Representatives of the four companies that were recently fined for cartel agreements when setting the prices of phytosanitary products deny the accusations made by the Competition Council and say that these are groundless. Moreover, they accuse the Council’s head Marcel Raducan of a conflict of interests. According to them, the family members of Raducan are majority shareholders in a limited liability company specialized in phytosanitary products and fertilizers, IPN reports.
In a news conference, Victor Cucu, manager of the company “DiazChim”, said the fine imposed on them is of over 28 million lei. “DiazChim” SRL has never been involved in any carter agreement and the Competition Council’s conclusions are groundless, being based on an absolutely subjective perception of the Council. The investigations were launched based on an order of July 16, 2020, which was signed by the Council’s head Marcel Răducan. The inspections were also carried out based on orders signed by Răducan.

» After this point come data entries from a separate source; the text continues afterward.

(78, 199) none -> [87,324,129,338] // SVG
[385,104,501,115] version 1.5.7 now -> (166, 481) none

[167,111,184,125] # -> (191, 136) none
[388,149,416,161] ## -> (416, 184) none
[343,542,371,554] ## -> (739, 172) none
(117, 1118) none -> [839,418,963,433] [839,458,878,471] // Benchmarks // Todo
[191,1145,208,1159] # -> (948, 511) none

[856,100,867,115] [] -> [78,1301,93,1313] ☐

“Namely Marcel Răducan, through the agency of his family – wife, parents and children – owns and is the beneficiary of a commercial organization whose declared activities include the import, storage and sale of phytosanitary products and fertilizers on the territory of the Republic of Moldova. This company is “Moldprodinvest” SRL whose majority associates includes the family members of the Competition Council’s head,” said Victor Cucu. According to him, the National Integrity Authority was notified of this.
Igor Tagadiuc, who manages the company “Agrostoc”, said there was no cartel agreement between the companies indicated by the Council. The investigation conducted by the Competition Councils showed lack of competent, profound and responsible involvement and the presented conclusions lack professional value. The goal is to manipulate public opinion, to damage their image and destroy the only entrepreneurs’ cooperative “Agrostoc”.

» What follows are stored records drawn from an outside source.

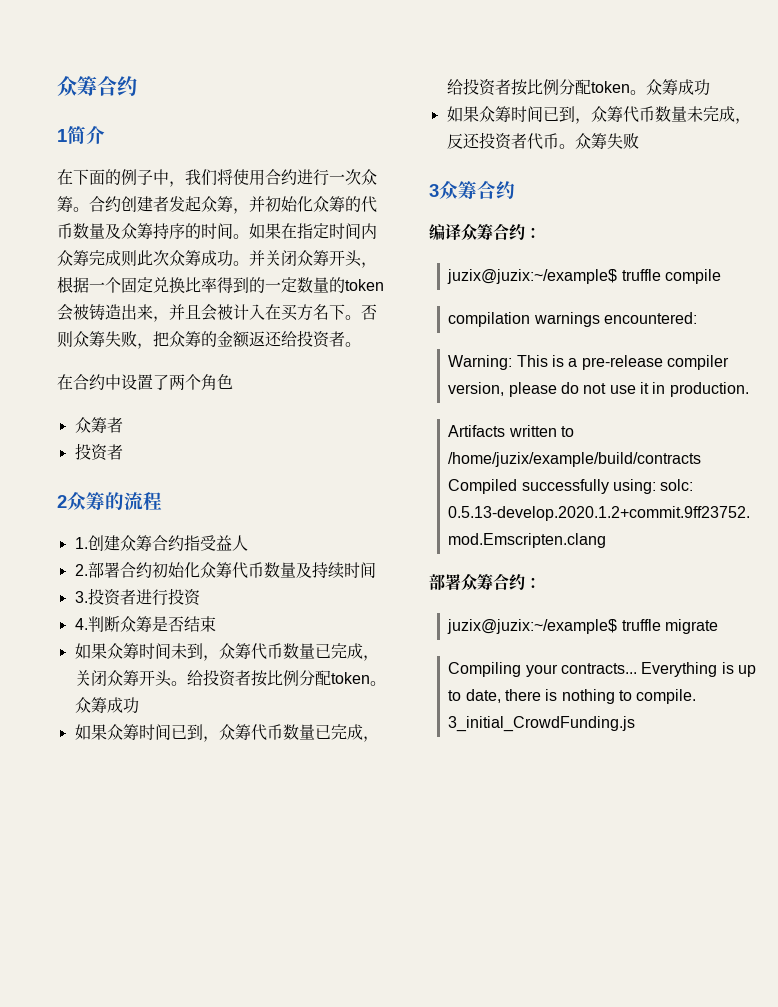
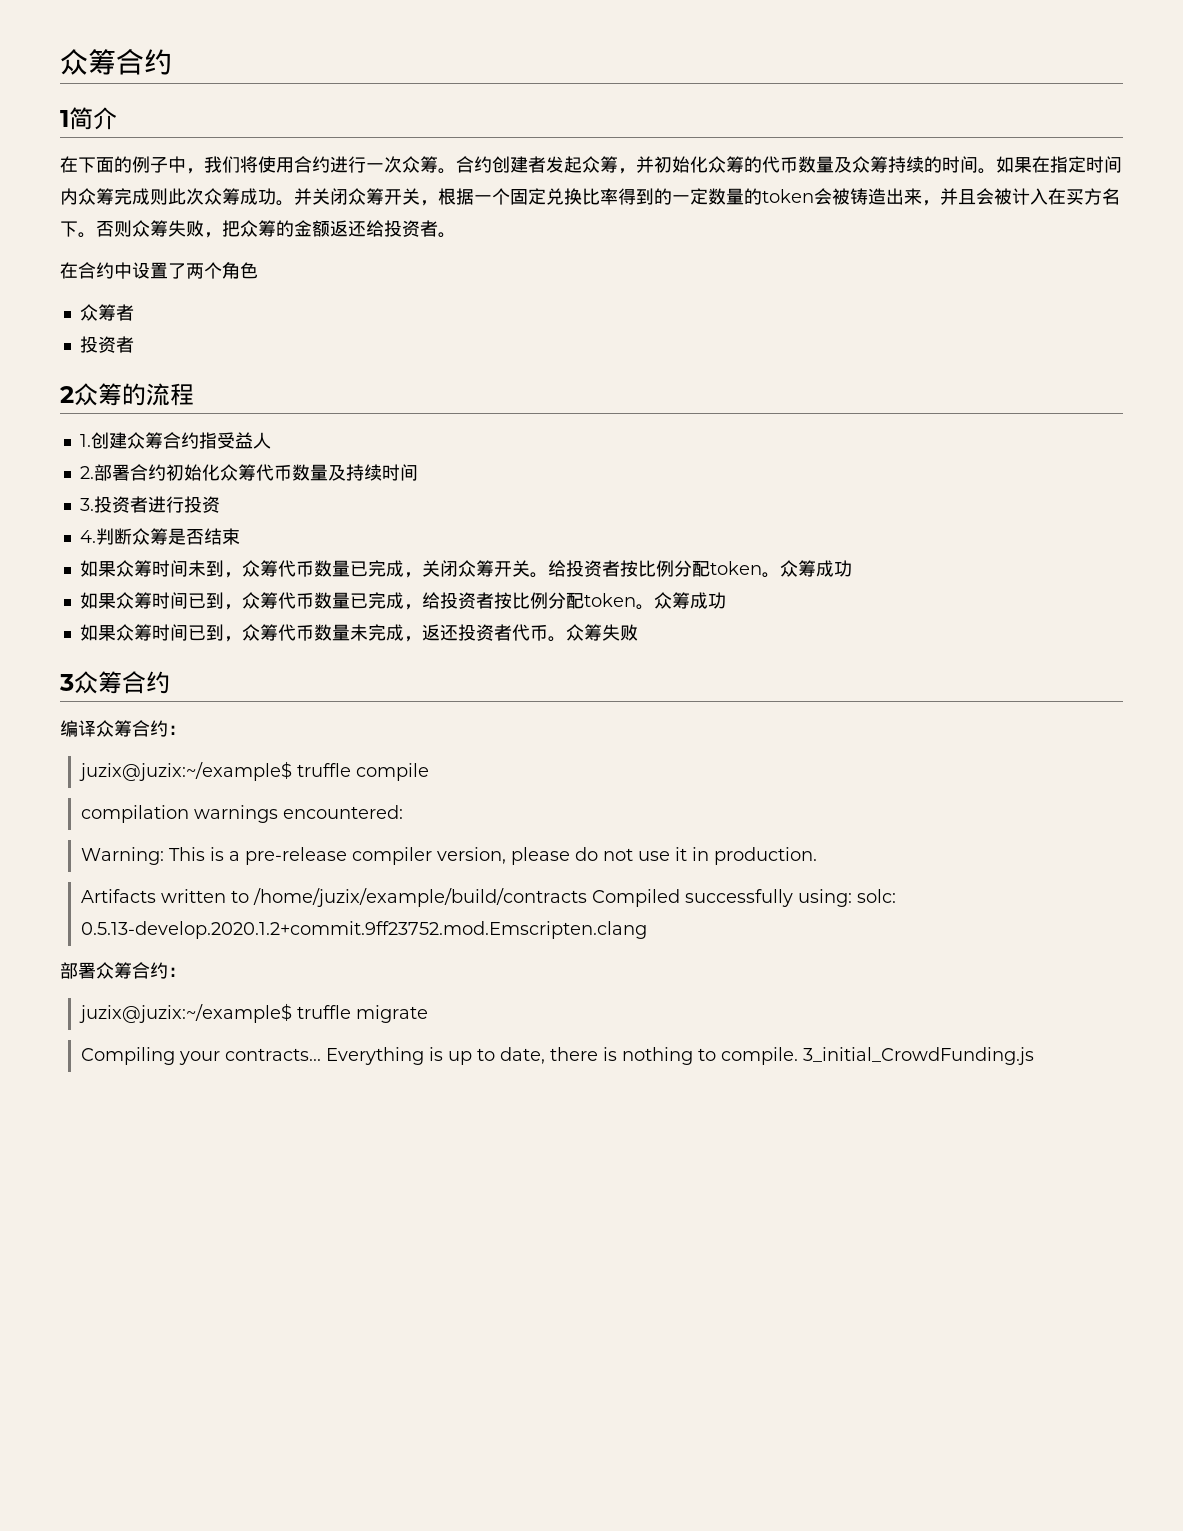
[169,223,185,239] 序 -> [906,156,924,173] 续
[345,250,362,267] 头 -> [402,188,420,205] 关
[154,670,172,687] 头 -> [511,560,530,577] 关
[446,133,463,149] 反 -> [421,624,440,641] 返

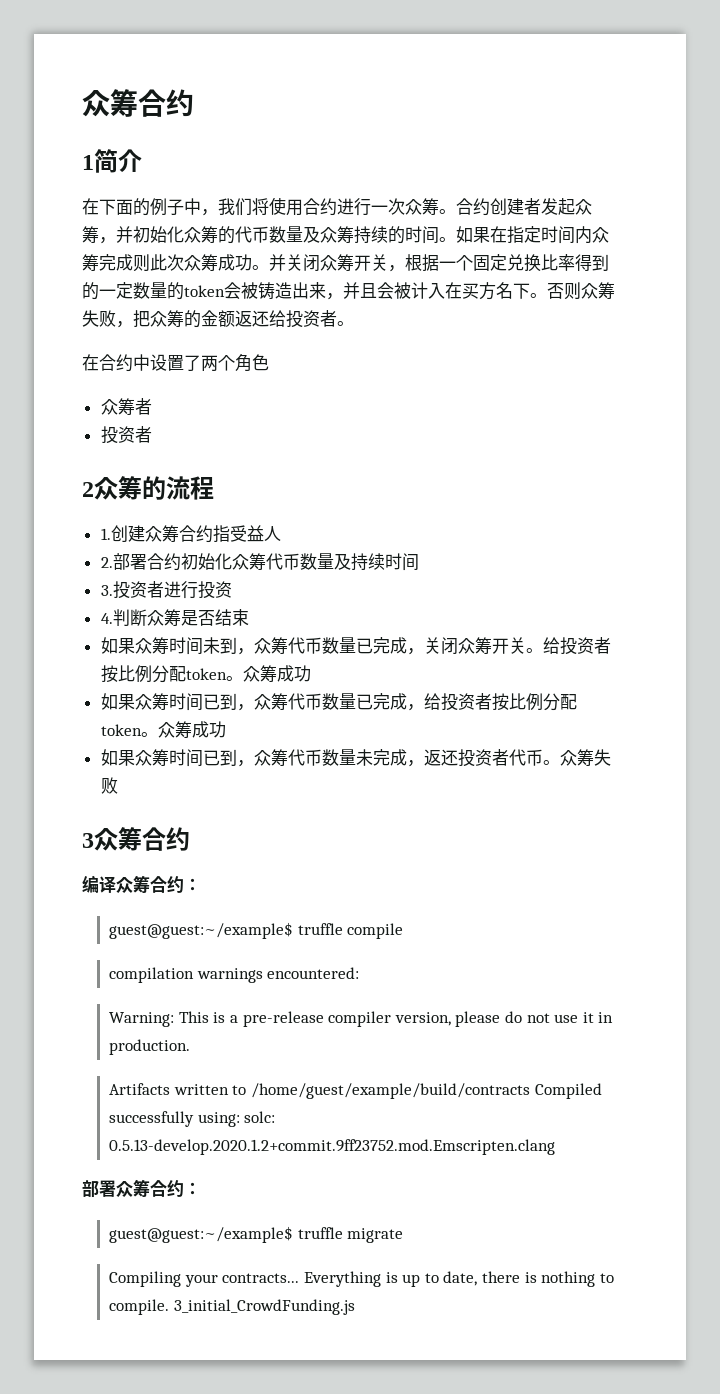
[79,761,293,781] juzix@juzix:~/example$ -> [109,922,294,939] guest@guest:~/example$
[253,888,588,907] /home/juzix/example/build/contracts -> [251,1083,531,1099] /home/guest/example/build/contracts
[79,1003,293,1023] juzix@juzix:~/example$ -> [109,1226,294,1243] guest@guest:~/example$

Dorin Ceban, vice director of the company “Bioprotect”, noted the Council’s decision will be challenged in court and they consider this will be annulled. The assertions made by the Council’s representatives are defamatory and there are sufficient proofs showing that those reports are untrue. It is not true that the products on the markets in Ukraine and Romania are sold at lower prices.

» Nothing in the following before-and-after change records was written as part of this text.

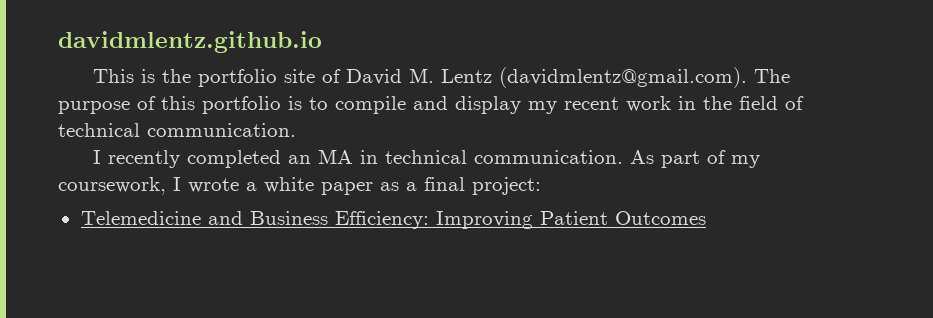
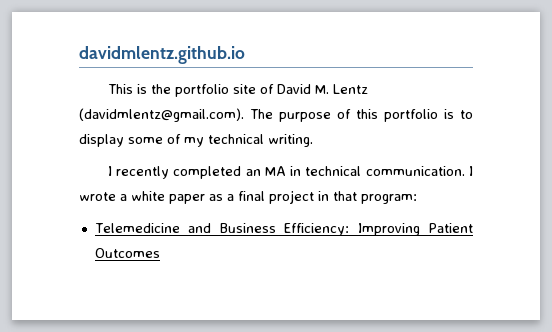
[335,96,804,114] [58,123,296,137] compile and display my recent work in the field of technical communication. -> [79,134,313,147] display some of my technical writing.
[630,150,761,168] [58,177,166,195] As part of my coursework, -> (465, 171) none
[472,177,541,195] project: -> [269,190,417,204] project in that program:

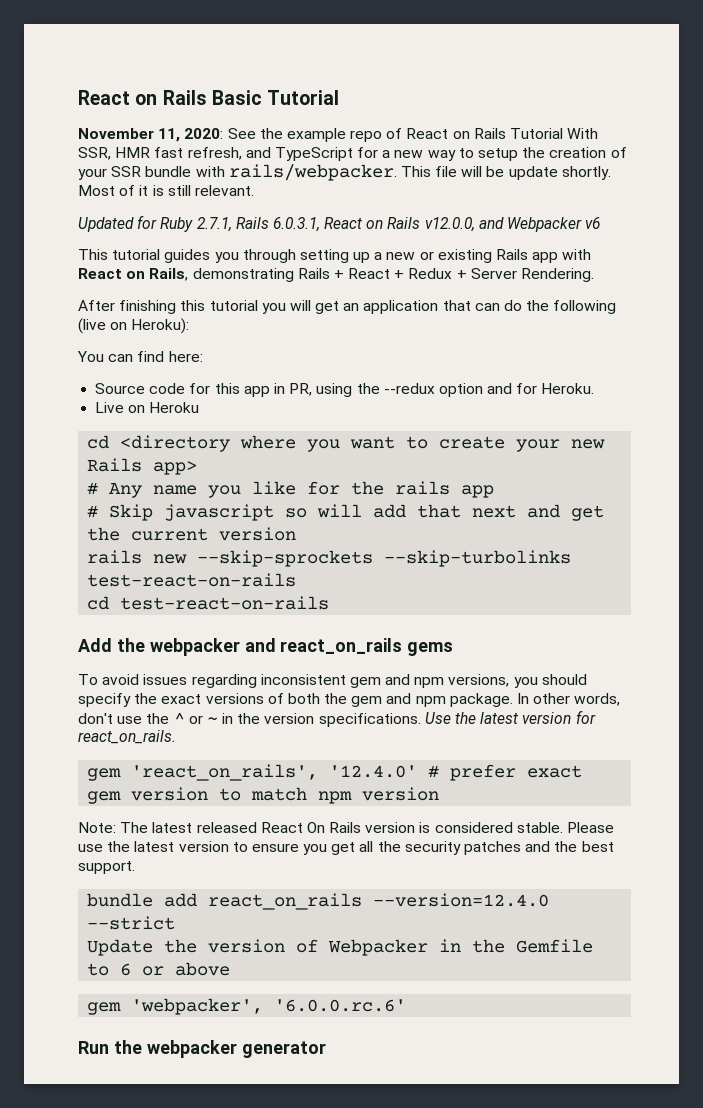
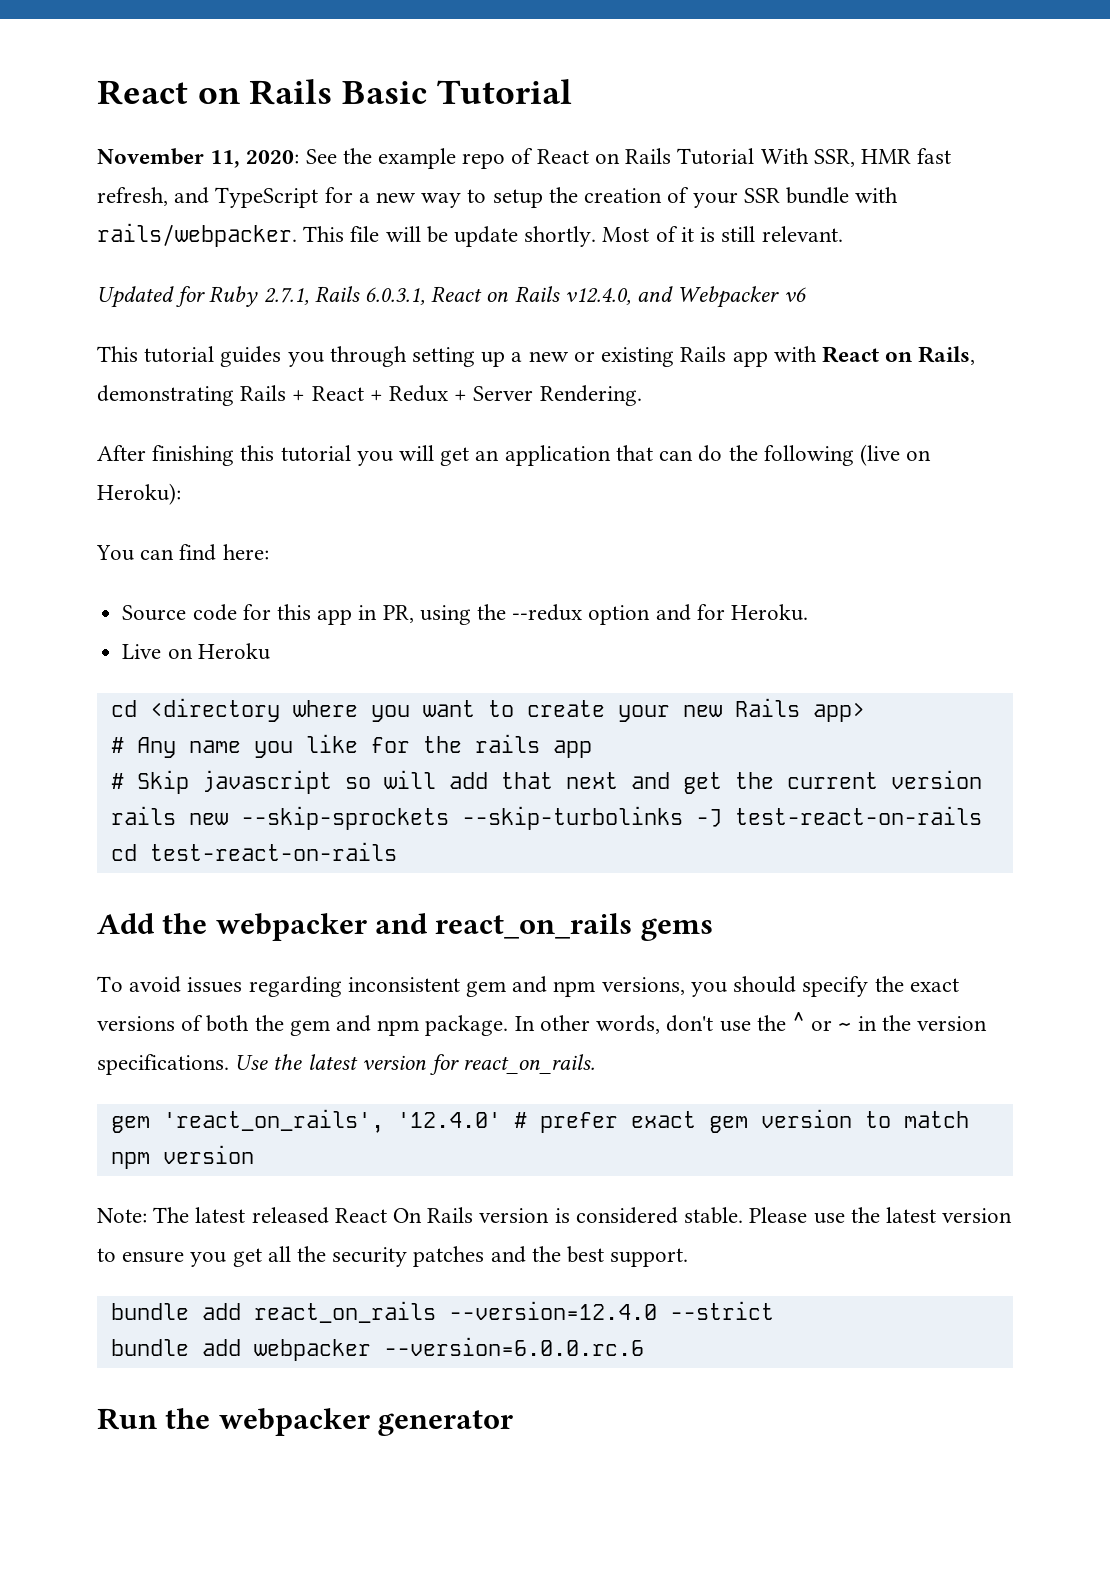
[424,217,475,232] v12.0.0, -> [564,287,631,305] v12.4.0,
(572, 558) none -> [695,809,722,827] -J
[87,939,594,956] [87,962,231,976] [87,998,407,1015] Update the version of Webpacker in the Gemfile to 6 or above // gem 'webpacker', '6.0.0.rc.6' -> [110,1337,644,1361] bundle add webpacker --version=6.0.0.rc.6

Roman Chetruș, the manager of SA “Fertilitatea-Chișinău”, said that attempts are made to concentrate the phytosanitary products by eliminating established payments from the market. The goal is to discredit the companies before clients and suppliers and to accumulate confidential information about the volume of sales, data about clients and suppliers, contracts, etc. The huge fines were imposed with the aim of pushing the companies towards insolvency, primarily during the agricultural season.
Last week, the Competition Council informed that four companies were fined 91 million lei in total for taking part in harsh cartel-type horizontal agreements based on continuous concerted practice aimed at setting selling prices and other trading conditions when selling phytosanitary products and fertilizers of two types to third parties on the county’s territory. It was determined that the given companies communicated and agreed the prices and some of the conditions of trading phytosanitary products to national agricultural companies. The prices of similar products sold in Ukraine and Romania are by 28-43% lower than in Moldova.